I've come across the name fruit cocktail tree a few times in plant catalogs and was wondering if anyone knew how this tree produces 3 different types of fruit and does any one have any experience growing one. If you have any photos that would be great too. Any info would be appreciated.

Thanks

Comments (37)

  • lucky_p
    18 years ago

    These are just 'multi-variety' grafted trees - usually, the 'fruit cocktail' types are stonefruits - they graft/bud a peach, plum, nectarine, and maybe a cherry all onto the same rootstock.
    Problems arise in trying to keep the different varieties/species in balance, or one or more grafts may die out, and, additionally, you don't get to choose the varieties - they may be selections that aren't necessarily very good for your area. For instance, since you're in zone 11 Hawaii, you'd have to have some exceedingly low-chill varieties - if, indeed there are any peach/plum/nectarine/cherry selections that would even fruit for you there.

  • joereal
    18 years ago

    There is a citrus variety that is named Fruit cocktail. It is truly very sweet, and is a complex hybrid. There is also a multi-grafted citrus tree that is composed of grapefruit, lemon, and valencia orange and is sold as a Citrus Fruit Cocktail tree.

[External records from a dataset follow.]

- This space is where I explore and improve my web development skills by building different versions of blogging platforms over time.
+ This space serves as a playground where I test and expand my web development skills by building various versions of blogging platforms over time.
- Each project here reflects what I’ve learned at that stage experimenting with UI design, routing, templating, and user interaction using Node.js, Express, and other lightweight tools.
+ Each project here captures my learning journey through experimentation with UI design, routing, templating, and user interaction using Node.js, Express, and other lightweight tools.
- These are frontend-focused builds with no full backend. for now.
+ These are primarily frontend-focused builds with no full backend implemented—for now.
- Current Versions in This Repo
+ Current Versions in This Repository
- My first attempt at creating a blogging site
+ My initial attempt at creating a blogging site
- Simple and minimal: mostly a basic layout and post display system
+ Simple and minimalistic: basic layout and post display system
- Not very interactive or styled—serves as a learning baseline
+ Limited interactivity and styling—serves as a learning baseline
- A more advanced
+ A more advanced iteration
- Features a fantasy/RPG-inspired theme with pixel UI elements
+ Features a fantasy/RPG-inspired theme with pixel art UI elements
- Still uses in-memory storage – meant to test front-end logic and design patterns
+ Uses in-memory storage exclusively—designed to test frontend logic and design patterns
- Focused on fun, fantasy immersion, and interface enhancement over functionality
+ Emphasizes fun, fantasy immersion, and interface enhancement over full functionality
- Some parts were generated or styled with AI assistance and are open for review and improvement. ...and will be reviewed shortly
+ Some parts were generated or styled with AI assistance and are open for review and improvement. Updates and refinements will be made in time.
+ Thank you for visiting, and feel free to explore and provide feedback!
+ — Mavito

    There are various Fruit Cocktail trees sold in big box stores. Once there is a plum, apricot, prune, nectarine or peach in various combinations, they usually sell it as Fruit Cocktail tree.

  • bonnielw22
    18 years ago

    I planted one 2 years ago. It is about 7 feet tall and 5 feet across. It looks kind of like a bush because some of the branches are grafted low to the ground. I don't want to prune any of the stems, because I don't want to lose any variety. My tree is supposed to have 6 varieties of peaches, plums, apricots and nectarines. I have noticed a lot of differences in the leaves on each of the branches. I haven't gotten any fruit yet, but I am hopeful. I don't have any pictures.

  • futureblues
    18 years ago

    has anyone ever grown one of these and gotten any produce from one of them.......interesting project hey?

  • ralph31558
    18 years ago

    futureblues.
    about 5 years ago i lived in nassau county long island n.y.
    and i bought one of those trees. never thinking it will grow to be what they clamed. Well to make a long story short in about 3 years this tree produced necterens, peach,plum,and apricot. All regular size fruit,it was great. We decided to relocate to northeast Georgia. If i could have, i would have taken that tree with me.The new owners threw it out,(what a shame) i tried to grow it down here with no luck. I beleive it needs a cold winter.
    So try it, what have you got to loose.Good Luck
    Im sorry i did not take pictures.

  • kaerie22
    18 years ago

    I bought 2, and both died in the heat of the summer. (2 seperate years) I would think that in HA, it would be even harder.

  • saldru
    18 years ago

    Did you ever get a picture of the fruit cocktail tree?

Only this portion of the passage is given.